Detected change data
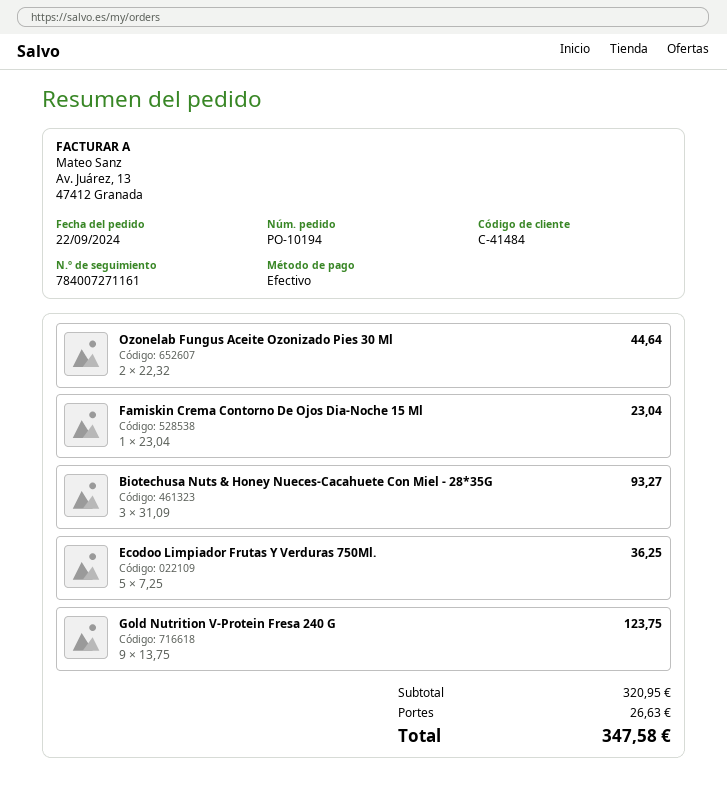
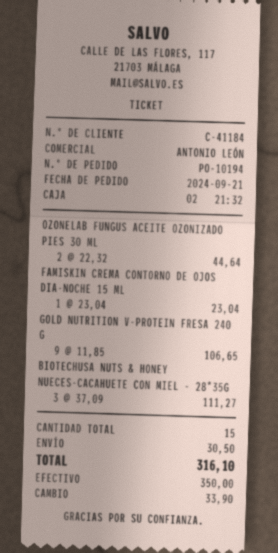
order date: 2024-09-22 -> 2024-09-21
customer number: C-41484 -> C-41184
Biotechusa Nuts & Honey Nueces-Cacahuete Con Miel - 28*35G: 3 x 31.09 = 93.27 -> 3 x 37.09 = 111.27
Ecodoo Limpiador Frutas Y Verduras 750Ml.: 5 x 7.25 = 36.25 -> none
Gold Nutrition V-Protein Fresa 240 G: 9 x 13.75 = 123.75 -> 9 x 11.85 = 106.65
shipping: 26.63 -> 30.50
total: 347.58 -> 316.10

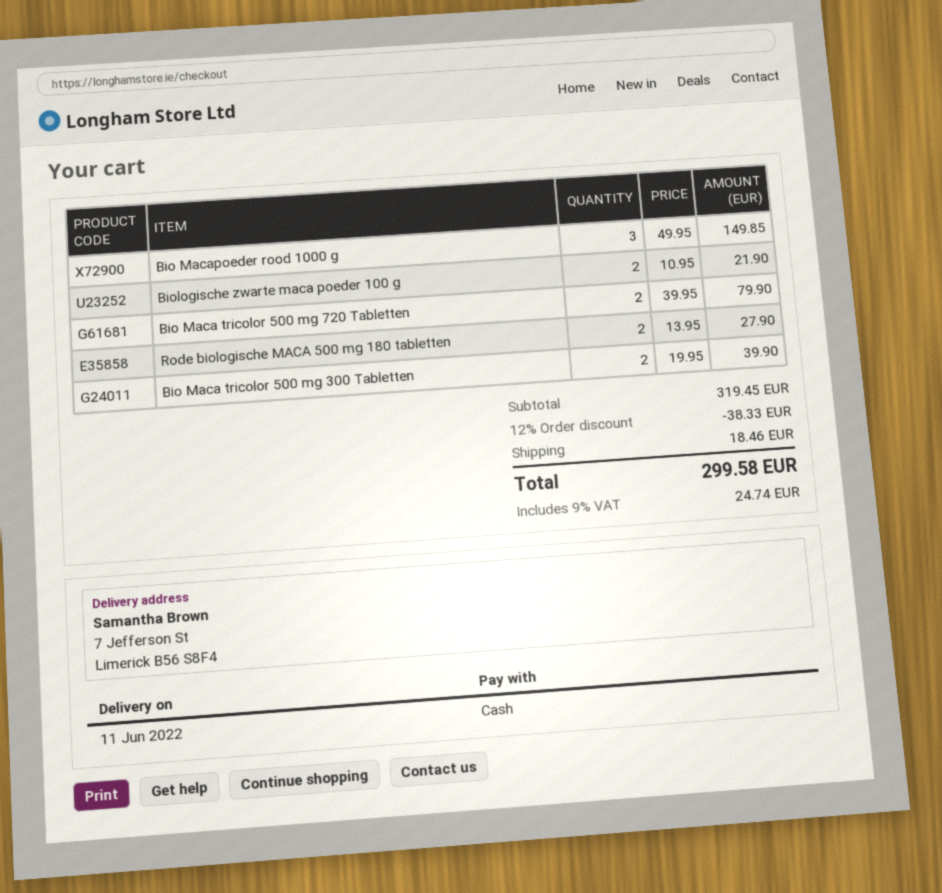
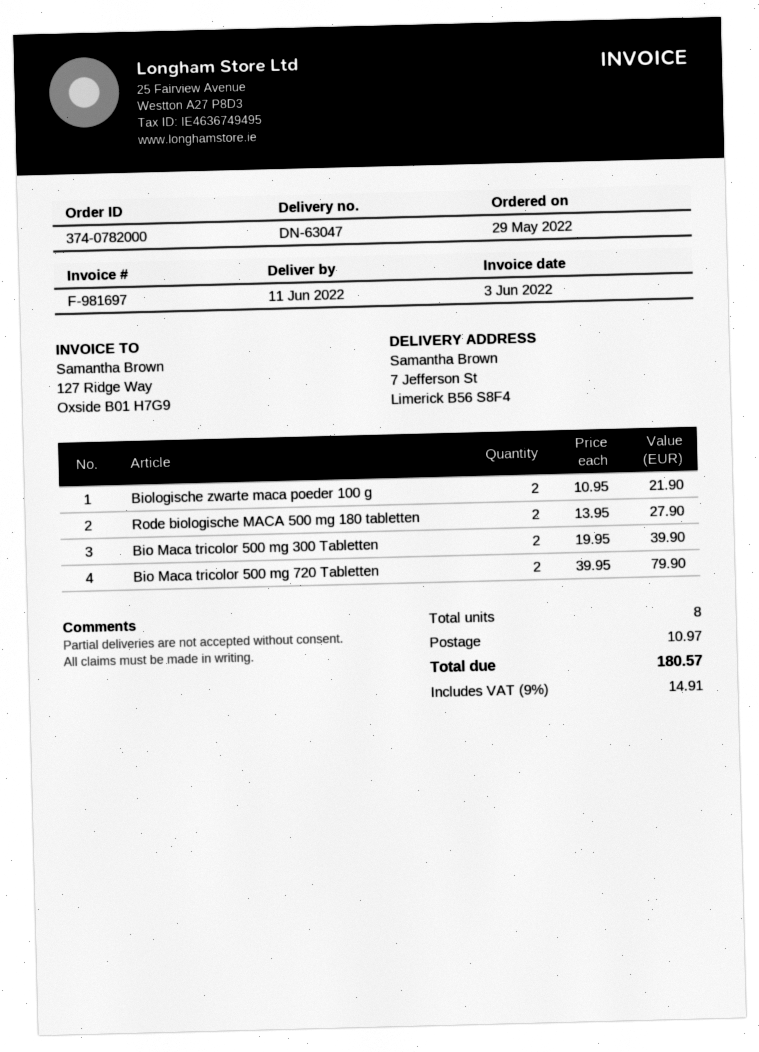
Bio Macapoeder rood 1000 g: 3 x 49.95 = 149.85 -> none
discount: 12% = 38.33 -> none
shipping: 18.46 -> 10.97
tax: 9% = 24.74 -> 9% = 14.91
total: 299.58 -> 180.57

- [Your assignment] What lines above contain "none"? Copy them out.

- [Solution for this exercise]
Ecodoo Limpiador Frutas Y Verduras 750Ml.: 5 x 7.25 = 36.25 -> none
Bio Macapoeder rood 1000 g: 3 x 49.95 = 149.85 -> none
discount: 12% = 38.33 -> none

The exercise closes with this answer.